The EU AI Act enforcement deadline is August 2026. Every AI system deployed in the EU will need to meet specific technical requirements around risk management, data governance, documentation, logging, human oversight, and security.

I built an open-source scanner that checks Python AI codebases against these requirements. Then I pointed it at some of the most popular open-source AI projects to see where things stand.

The results were eye-opening.

What I Scanned

I ran AIR Blackbox (the scanner itself), Browser Use (79K+ stars), RAGFlow (76K+ stars), LiteLLM (23K+ stars), and Superlinked (15K+ stars) through the same compliance checks.

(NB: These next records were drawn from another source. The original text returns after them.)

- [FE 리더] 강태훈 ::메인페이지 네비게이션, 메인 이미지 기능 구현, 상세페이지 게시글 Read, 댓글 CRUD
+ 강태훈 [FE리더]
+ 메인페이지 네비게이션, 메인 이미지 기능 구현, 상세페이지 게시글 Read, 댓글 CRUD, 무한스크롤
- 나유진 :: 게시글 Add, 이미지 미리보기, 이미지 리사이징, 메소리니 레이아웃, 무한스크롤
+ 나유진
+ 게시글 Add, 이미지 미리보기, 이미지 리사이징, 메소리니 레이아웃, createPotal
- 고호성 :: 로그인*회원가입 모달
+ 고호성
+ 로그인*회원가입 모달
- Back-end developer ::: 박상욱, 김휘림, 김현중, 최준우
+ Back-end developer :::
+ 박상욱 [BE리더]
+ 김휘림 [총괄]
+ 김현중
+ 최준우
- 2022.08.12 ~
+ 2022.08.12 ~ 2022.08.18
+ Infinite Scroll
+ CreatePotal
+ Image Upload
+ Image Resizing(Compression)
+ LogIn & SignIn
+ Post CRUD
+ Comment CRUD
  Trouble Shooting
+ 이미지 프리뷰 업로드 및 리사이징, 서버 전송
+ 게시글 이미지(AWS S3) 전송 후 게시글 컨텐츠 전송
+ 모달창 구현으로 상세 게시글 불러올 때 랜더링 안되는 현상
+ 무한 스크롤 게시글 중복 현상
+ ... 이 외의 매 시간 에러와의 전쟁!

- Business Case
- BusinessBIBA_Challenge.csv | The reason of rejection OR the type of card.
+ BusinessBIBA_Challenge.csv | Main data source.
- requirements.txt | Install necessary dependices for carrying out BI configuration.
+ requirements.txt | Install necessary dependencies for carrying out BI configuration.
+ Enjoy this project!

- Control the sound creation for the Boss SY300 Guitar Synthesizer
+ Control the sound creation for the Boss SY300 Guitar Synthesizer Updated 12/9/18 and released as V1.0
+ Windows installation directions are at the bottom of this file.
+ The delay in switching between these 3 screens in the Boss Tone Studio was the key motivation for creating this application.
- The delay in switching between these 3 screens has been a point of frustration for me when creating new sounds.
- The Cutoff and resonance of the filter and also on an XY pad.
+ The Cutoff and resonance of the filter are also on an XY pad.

Each scan maps code patterns to six articles from the EU AI Act:

  • Article 9 (Risk Management): error handling, fallback patterns, retry logic, risk classification
  • Article 10 (Data Governance): input validation, schema enforcement, PII handling
  • Article 11 (Technical Documentation): docstring coverage, type hints, README, model cards
  • Article 12 (Record-Keeping): structured logging, audit trails, tracing
  • Article 14 (Human Oversight): approval workflows, rate limiting, permission checks
  • Article 15 (Robustness & Security): injection defense, output validation, content filtering

The Results

Project Stars Score Art. 9 Art. 10 Art. 11 Art. 12 Art. 14 Art. 15
AIR Blackbox 0.1K 91% Pass Pass Pass Pass Pass Pass
LiteLLM 23K+ 48% Low Med Med Med Med Low
Browser Use 79K+ 9.4% 1.1% 5.0% 26.0% 0.3% 12.2% 12.2%
RAGFlow 76K+ 7.9% 1.0% 7.6% 30.6% 0.4% 4.8% 3.2%
Superlinked 15K+ 2.5% 0.0% 3.2% 8.8% 0.0% 0.0% 3.0%

To be clear: a low score doesn't mean these are bad projects. Browser Use, RAGFlow, LiteLLM, and Superlinked are excellent tools solving real problems. But they weren't built with EU AI Act technical requirements in mind. Most projects weren't. That's the point.

What the Gaps Look Like

Superlinked (2.5%) is a Python AI search and recommendation framework used by enterprise customers. Zero files passing on risk management, record-keeping, and human oversight. For a framework handling search queries and user data, the complete absence of audit trails is the most striking finding.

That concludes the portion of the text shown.